I climbed into the Monte Carlo, careful not to sit on the spring poking through the torn seat cover and started it up. The car shuddered violently, backfired, and belched a cloud of thick, black smoke. Oh swell. This car was a motorcycle cop’s wet dream. I put the Monte Carlo in gear. The belts squealing loudly, the car lurched down the street.
“Don’t attract attention to myself, he says, kinda hard not to in this car,” I muttered and flipped on the air-conditioning. Dirt, dust, and hot air blasted from the vents, turning the interior of the car into a mini sandstorm. By the time I managed to turn it off, I was coated in muck. Morales had a nasty sense of humor.

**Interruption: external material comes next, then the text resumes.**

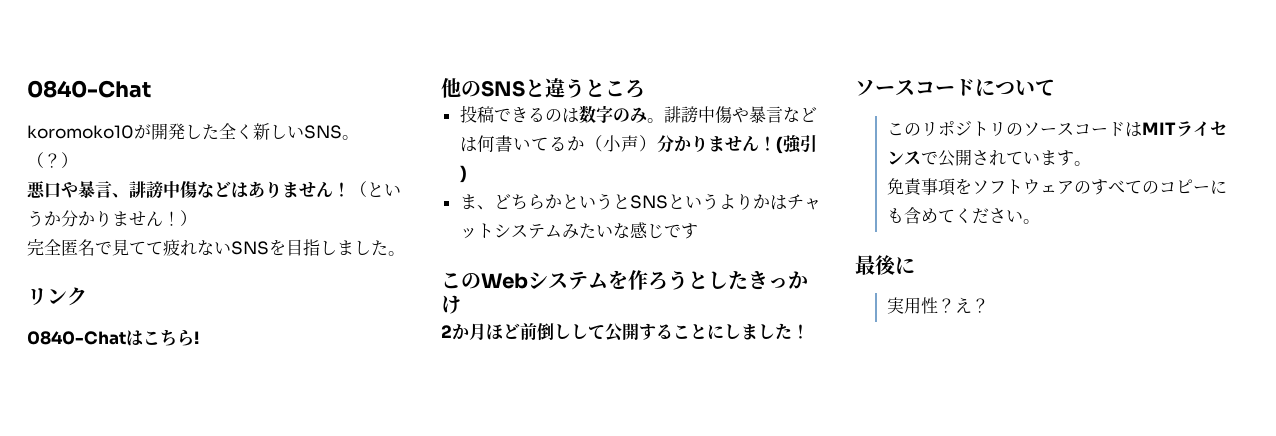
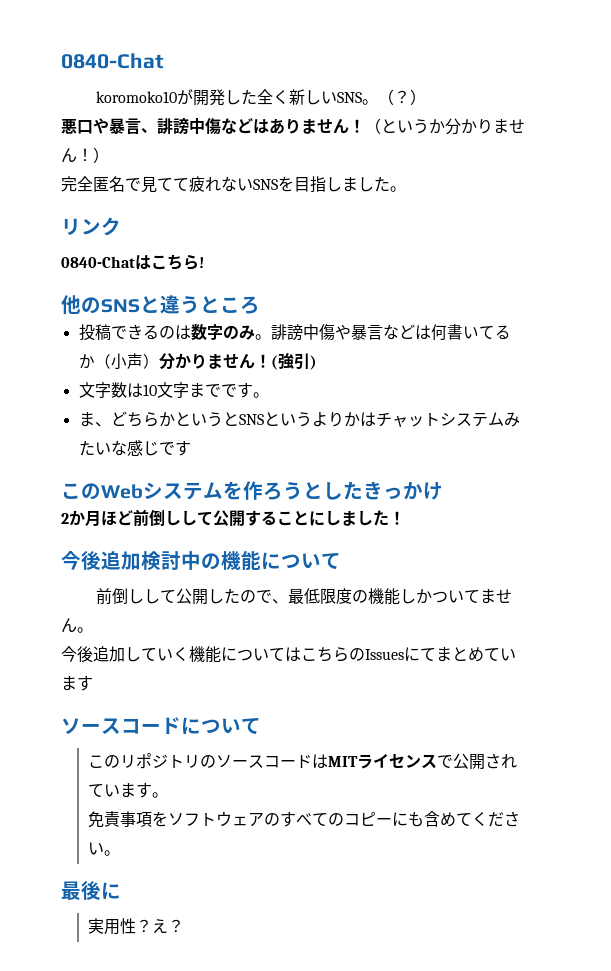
+ 文字数は10文字までです。
+ 今後追加検討中の機能について
+ 前倒しして公開したので、最低限度の機能しかついてません。
+ 今後追加していく機能についてはこちらのIssuesにてまとめています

A big, hairy spider crawled across the dash.
“Holy shit!” I did a kamikaze cut across two lanes of traffic.
Horns honked, tires squealed, and people shouted profane curses as I zigzagged wildly around their cars. Skidding into a Safeway parking lot, I managed to stop the Monte Carlo an inch from the front bumper of a black Ford F450 truck. Whew! That had been too damn close. The demon car shuddered violently, and the engine died.
The spider hopped up on the steering wheel.
With an ear-shattering shriek, I bailed out of the car. “Oh my God. Oh my God.”
“Have you lost your fucking mind?” An angry male voice bellowed.
“Spider,” I hollered back. My actions might seem extreme to most folks, but they hadn’t been locked in a shed with hundreds of arachnids crawling over them. In the dark. For hours. Daddy dearest said it was to break me of my fear of spiders. His therapy made it worse. I grabbed a bat out of the backseat and knocked the creepy crawly out of the car.
It landed on the man’s shiny black boots.
I raised the bat.
The bat was yanked out of my hand. “Are you off your meds?”
Ignoring angry guy, I did the Cha-Cha on the spider’s hairy ass. A zillion baby spiders ran in every direction. “Shit! Shit! Shit!” I jumped on the hood of my car.
“You’re fucking nuts.” Angry guy stared down at his scuffed-up leather. “You’re paying to get my boots shined.”
“Sure. Whatever.” I watched the spiders crawl up his pants legs. “Just keep your distance.”
“And if I don’t?”
My gaze snapped to angry guy’s face. The first thing I noticed was his eerie silver blue eyes and how he towered over me. Crap, he made the General look like a midget. Shaggy black hair framed the sculptured perfection of his face. Yowzers! He was hot. I studied his hard body. Those muscles hadn’t come from a gym. Nope, he had earned them, but how? Was he a soldier? Or a bounty hunter? Or maybe a cop? He oozed authority.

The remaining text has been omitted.